1. Testing Only the Surface

Don’t just press the metre against the bark or the outer surface; it dries faster than the core. The inside of the log can be up to 15% wetter, giving you a false impression that the wood is ready to burn.

Always split the log and test the freshly exposed inner wood.

2. Measuring Wet or Frozen Wood

Surface water from rain, snow, or frost will distort your readings. Likewise, frozen logs can’t be measured accurately.

Bring a sample indoors, let it reach room temperature, and make sure the surface is completely dry before testing.

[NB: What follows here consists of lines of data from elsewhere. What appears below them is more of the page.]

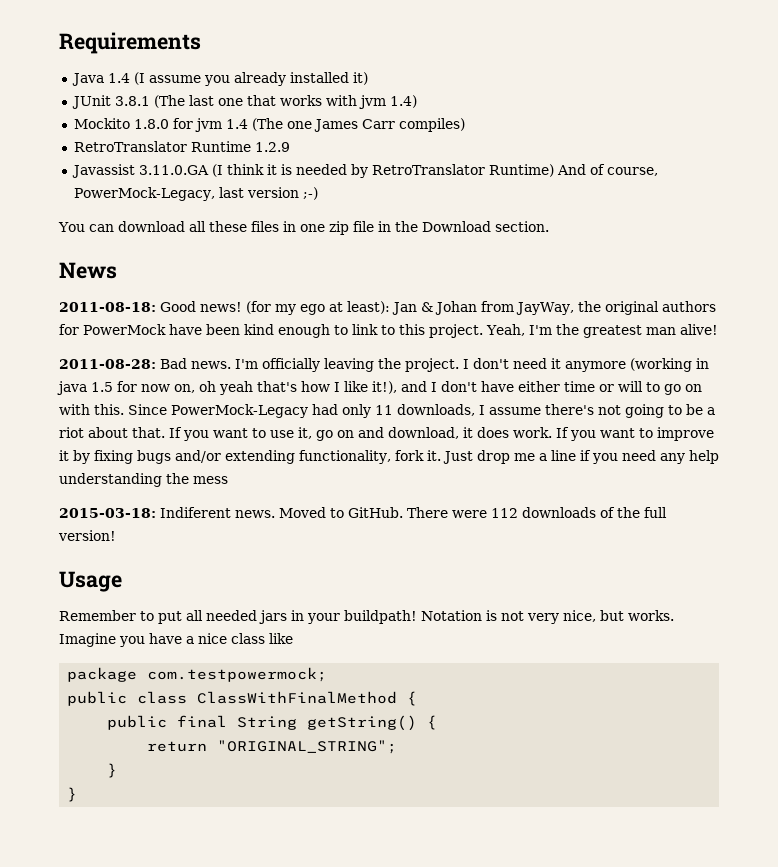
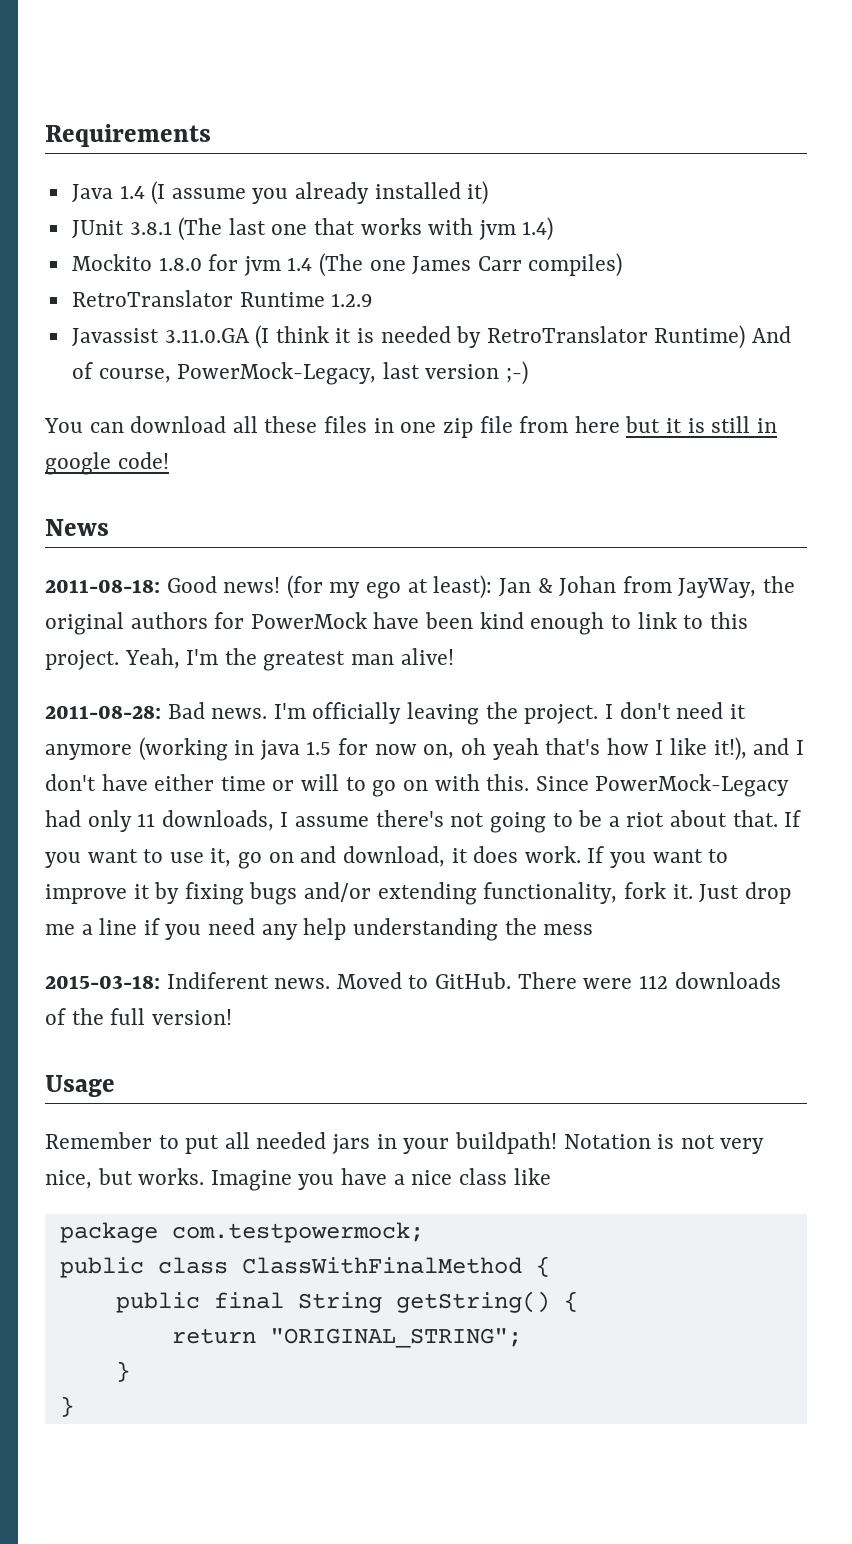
[377,221,549,232] in the Download section. -> [519,416,777,433] [45,452,169,475] from here but it is still in google code!

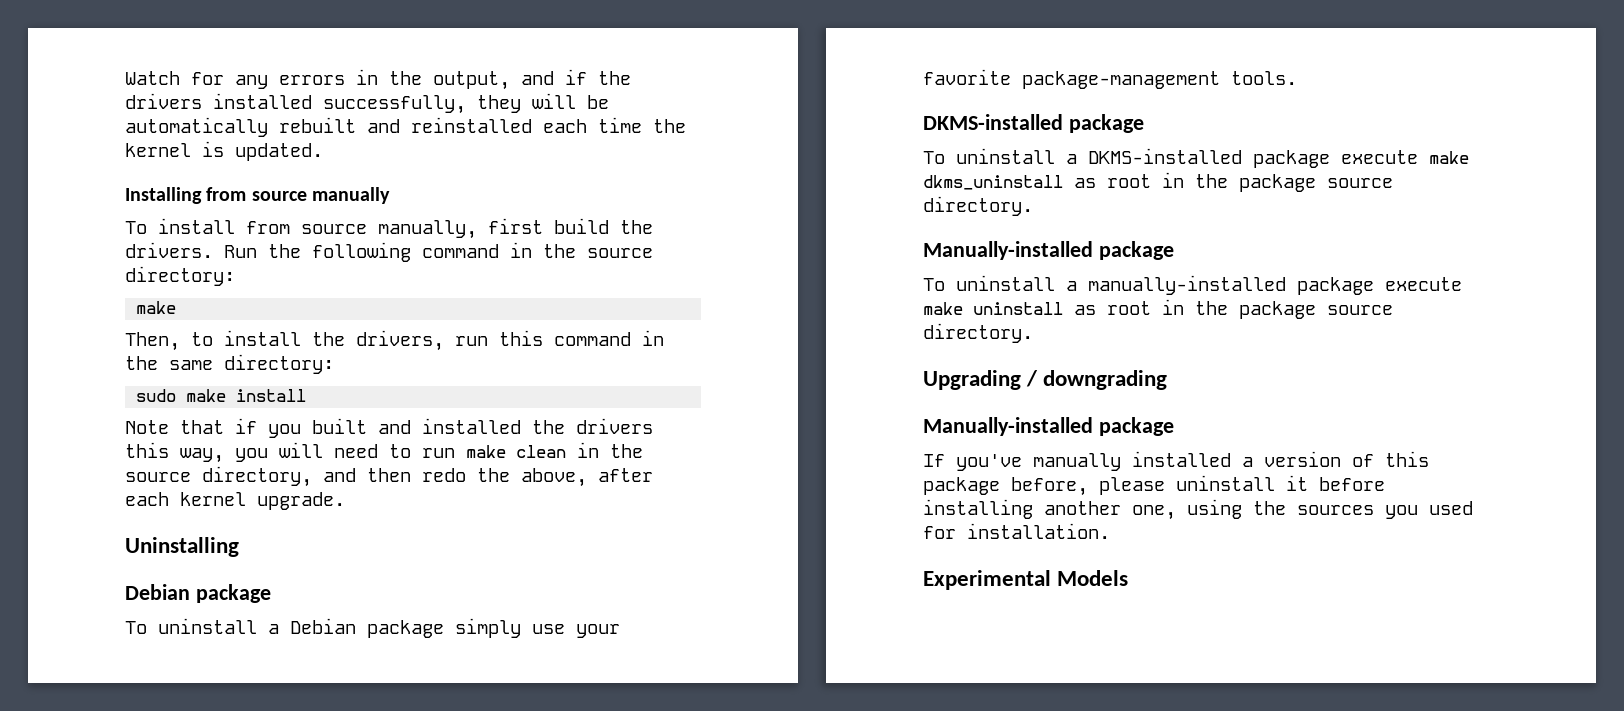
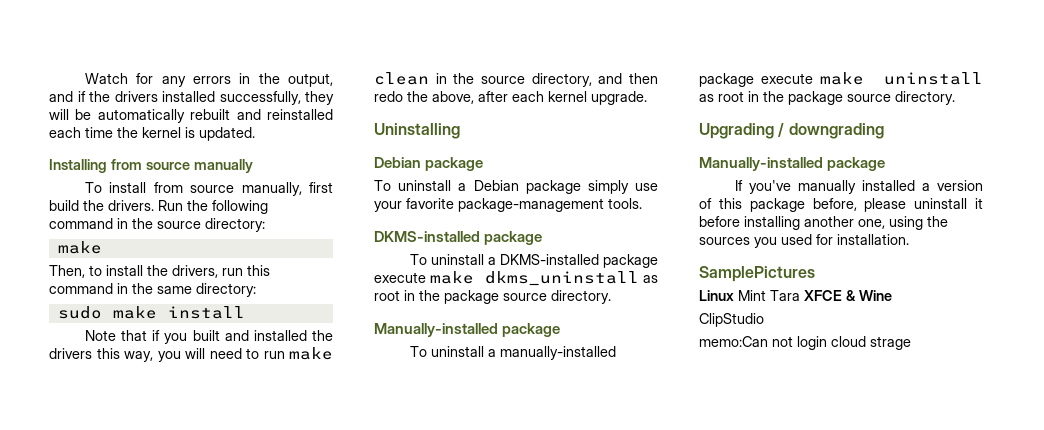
[923,570,1129,590] Experimental Models -> [699,266,815,282] [699,290,892,301] [699,313,764,327] [699,336,911,350] SamplePictures // Linux Mint Tara XFCE & Wine // ClipStudio // memo:Can not login cloud strage

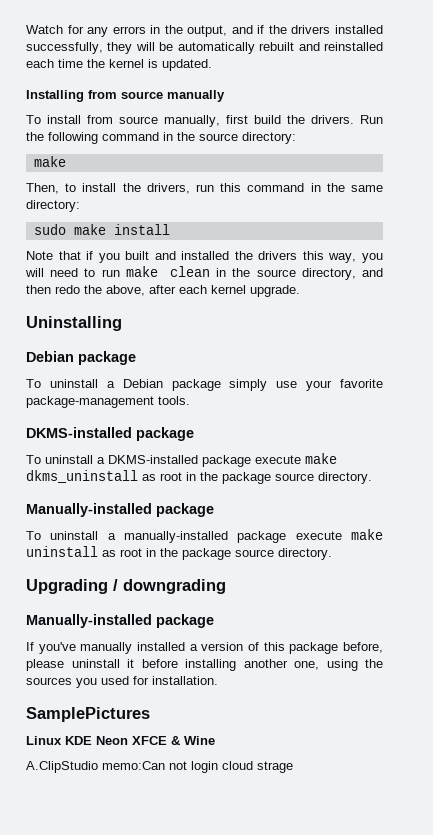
[738,290,800,301] Mint Tara -> [65,736,128,745] KDE Neon
[699,313,764,327] ClipStudio // -> [26,761,98,773] A.ClipStudio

3. Using Damaged or Worn Probes

Bent, corroded, or blunt pins reduce accuracy over time. Inspect and replace the probes when needed, and check your metre’s calibration regularly using the manufacturer’s guide.

4. Testing Just One Log

A single log doesn’t represent the whole stack; moisture varies between pieces. Test several logs from different parts of your pile and average the results for a true picture.

5. Using the Wrong Metre Setting

Many metres have settings for different materials (like plasterboard or construction timber). Using the wrong mode gives meaningless results. Double-check your metre is set to the correct “wood” or “firewood” mode before testing.

Stay Winter-Ready with Premium Kiln-Dried Logs from The Log Dog

If there’s one thing your moisture metre will confirm, it’s that not all firewood is created equal. At The Log Dog, we take the uncertainty out of wood burning by supplying premium kiln-dried hardwood logs that are consistently below 20% moisture content, ready to burn the moment they arrive. So if you don’t want to have to test your own wood, let us supply you with ready to burn firewood.

Our logs are carefully sourced, precisely dried, and quality-checked to deliver the clean, efficient fires your home deserves. Whether you’re heating with a wood stove, open fire, or outdoor fire pit, you can depend on us for perfectly prepared logs that ignite easily and burn beautifully.

We Offer:

No more frustration with damp, smoky wood that refuses to burn. With The Log Dog, you’ll enjoy hotter fires, cleaner chimneys, and a warmer home, without the hassle of guesswork or last-minute scrambles for decent firewood.

Order your kiln-dried logs today and experience the difference properly prepared firewood makes. Call us at 01295 256 436 or browse our website to find the perfect firewood package for your home, and stay warm the smart, sustainable way this winter.

Frequently Asked Questions

1. How often should I test my firewood?

Test each new delivery or batch you prepare yourself if you haven’t got a ready to burn guarantee. Once you’ve established that your storage methods work well, you can reduce frequency, but always verify before the burning season begins. 

2. Can I test logs straight after rain?

You’ll get readings, but they’ll be artificially high due to surface moisture. Wait for the exterior to dry, or better yet, bring a sample inside to room temperature first.

3. Do softwoods and hardwoods show different readings?

The moisture content is what matters, regardless of species. However, some metres have species correction features because different woods have slightly different electrical properties. For basic firewood testing, this rarely makes a practical difference if you’re simply checking against the 20% threshold.